--- MATERIAL FOR THIS TASK Enclosed Below ---
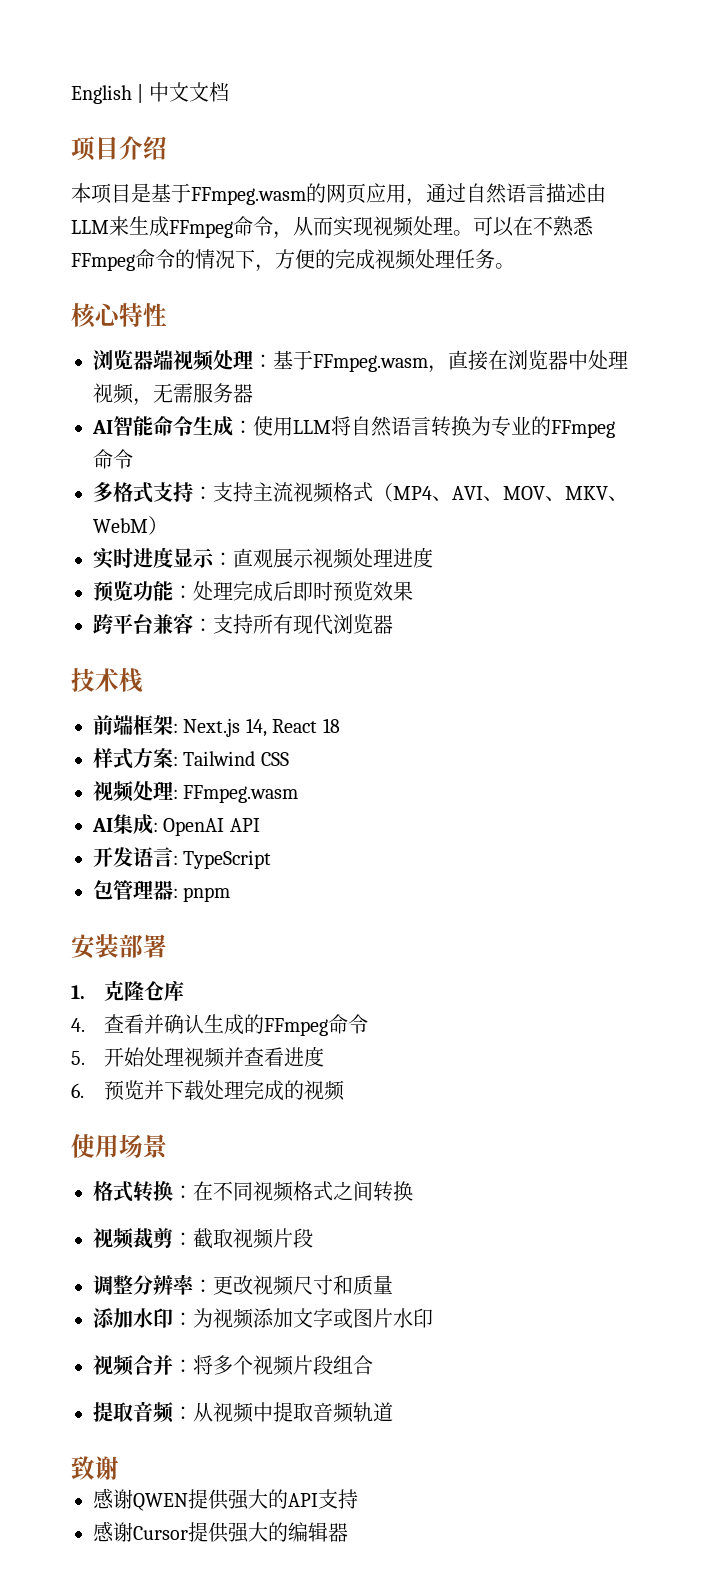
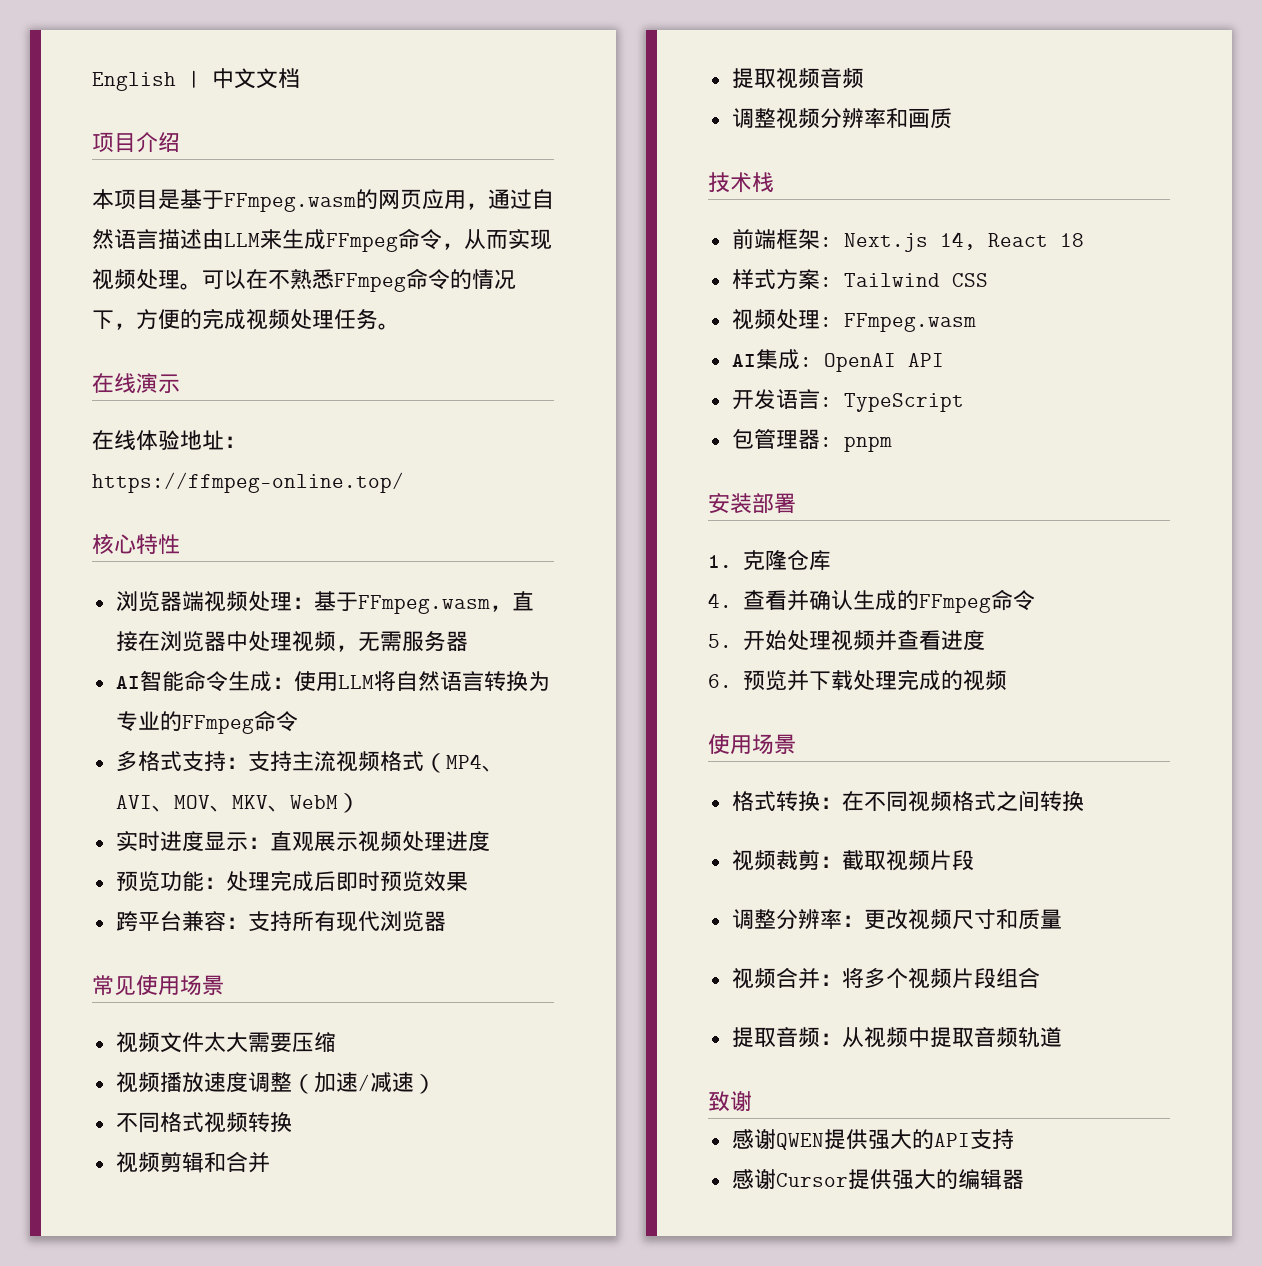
+ 在线演示
+ 在线体验地址：https://ffmpeg-online.top/
+ 常见使用场景
+ 视频文件太大需要压缩
+ 视频播放速度调整（加速/减速）
+ 不同格式视频转换
+ 视频剪辑和合并
+ 提取视频音频
+ 调整视频分辨率和画质
- 添加水印：为视频添加文字或图片水印

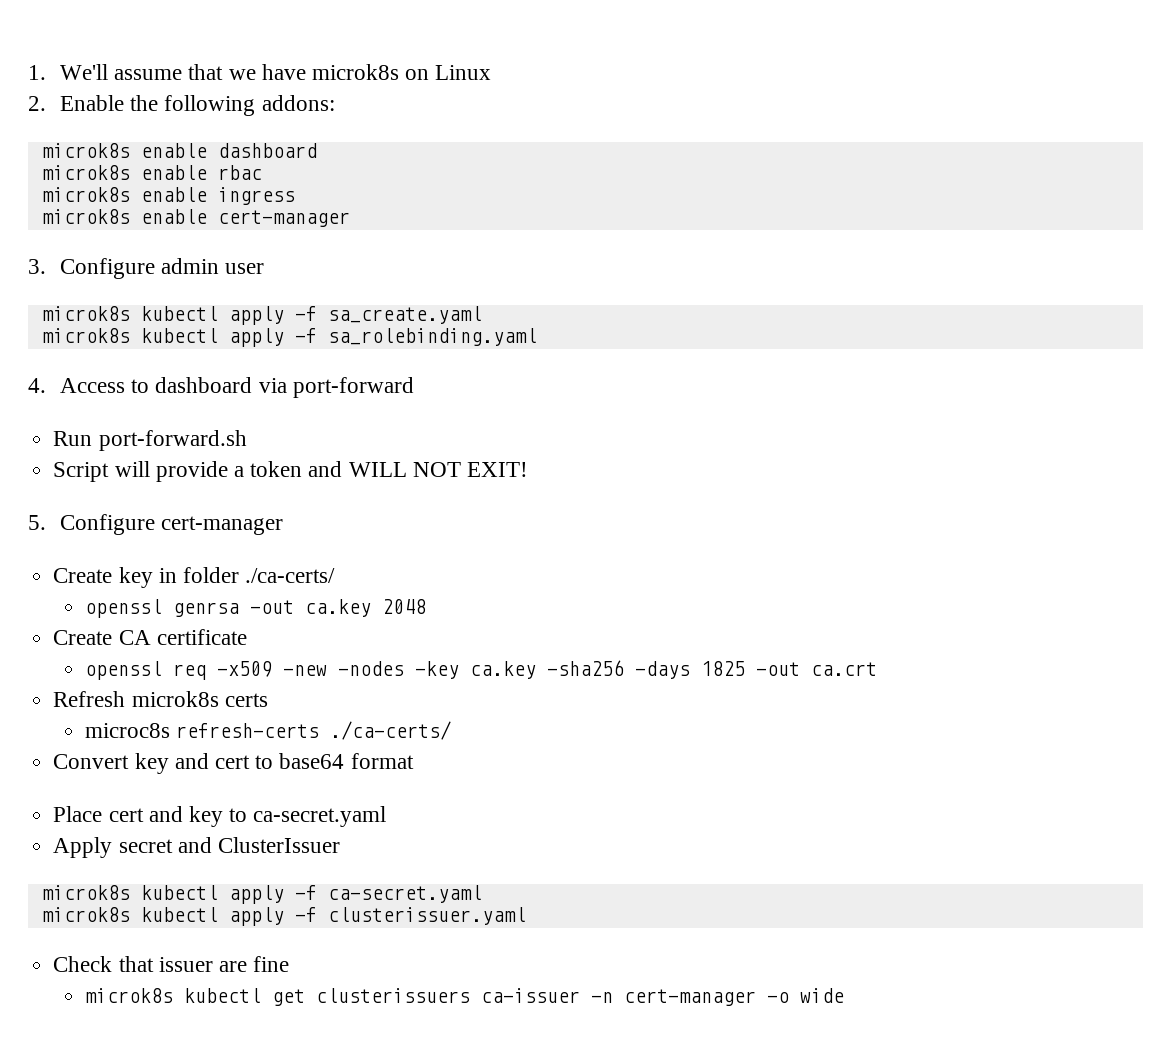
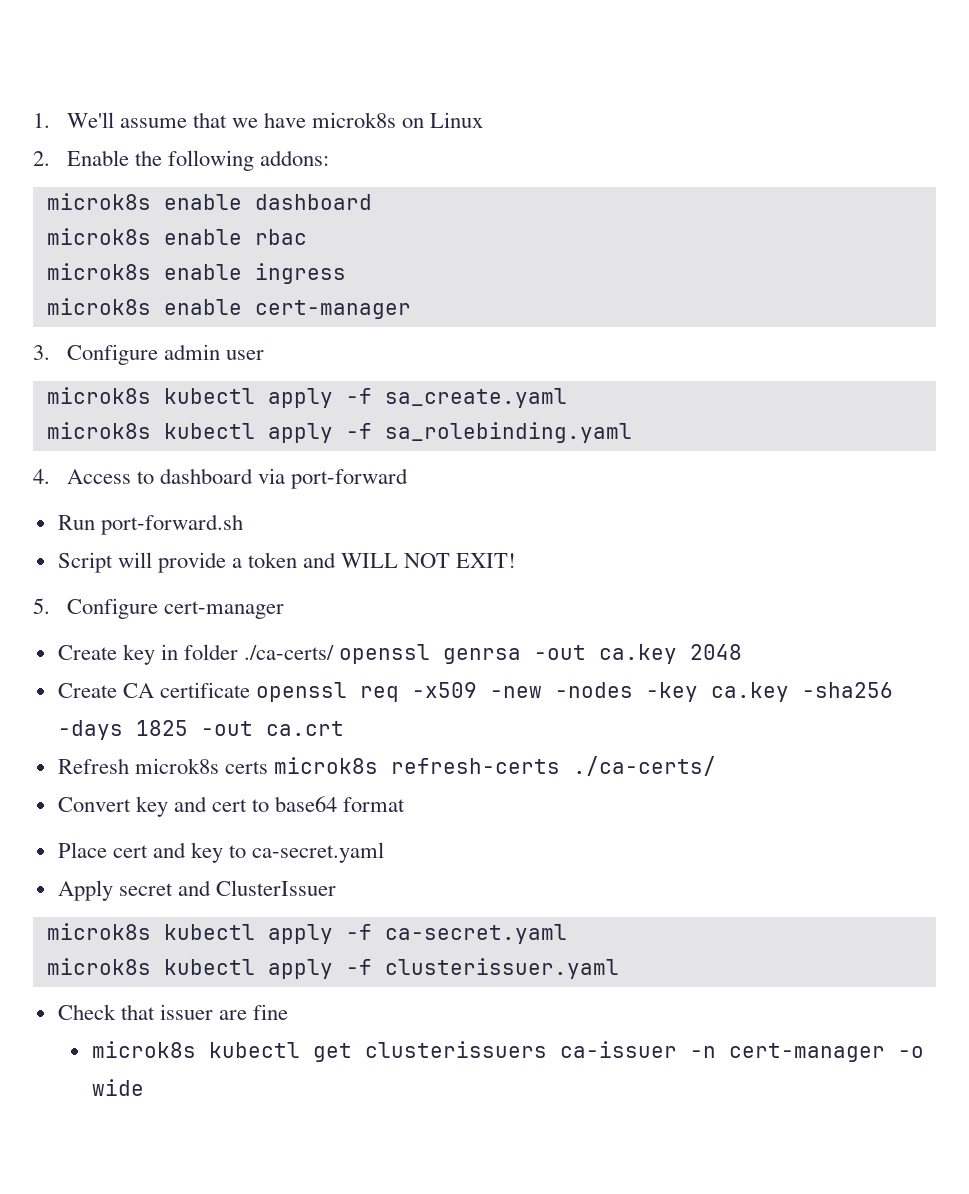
- Create key in folder ./ca-certs/
- openssl genrsa -out ca.key 2048
+ Create key in folder ./ca-certs/ openssl genrsa -out ca.key 2048
- Create CA certificate
- openssl req -x509 -new -nodes -key ca.key -sha256 -days 1825 -out ca.crt
+ Create CA certificate openssl req -x509 -new -nodes -key ca.key -sha256 -days 1825 -out ca.crt
- Refresh microk8s certs
- microc8s refresh-certs ./ca-certs/
+ Refresh microk8s certs microk8s refresh-certs ./ca-certs/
--- End of Enclosed MATERIAL FOR THIS TASK ---
§ **ABOUT THIS TASK**
If an entry contains an image, print the rest of that entry exactly and leave the image out.

§ **TASK ANSWER**
+ 在线演示
+ 在线体验地址：https://ffmpeg-online.top/
+ 常见使用场景
+ 视频文件太大需要压缩
+ 视频播放速度调整（加速/减速）
+ 不同格式视频转换
+ 视频剪辑和合并
+ 提取视频音频
+ 调整视频分辨率和画质
- 添加水印：为视频添加文字或图片水印

- Create key in folder ./ca-certs/
- openssl genrsa -out ca.key 2048
+ Create key in folder ./ca-certs/ openssl genrsa -out ca.key 2048
- Create CA certificate
- openssl req -x509 -new -nodes -key ca.key -sha256 -days 1825 -out ca.crt
+ Create CA certificate openssl req -x509 -new -nodes -key ca.key -sha256 -days 1825 -out ca.crt
- Refresh microk8s certs
- microc8s refresh-certs ./ca-certs/
+ Refresh microk8s certs microk8s refresh-certs ./ca-certs/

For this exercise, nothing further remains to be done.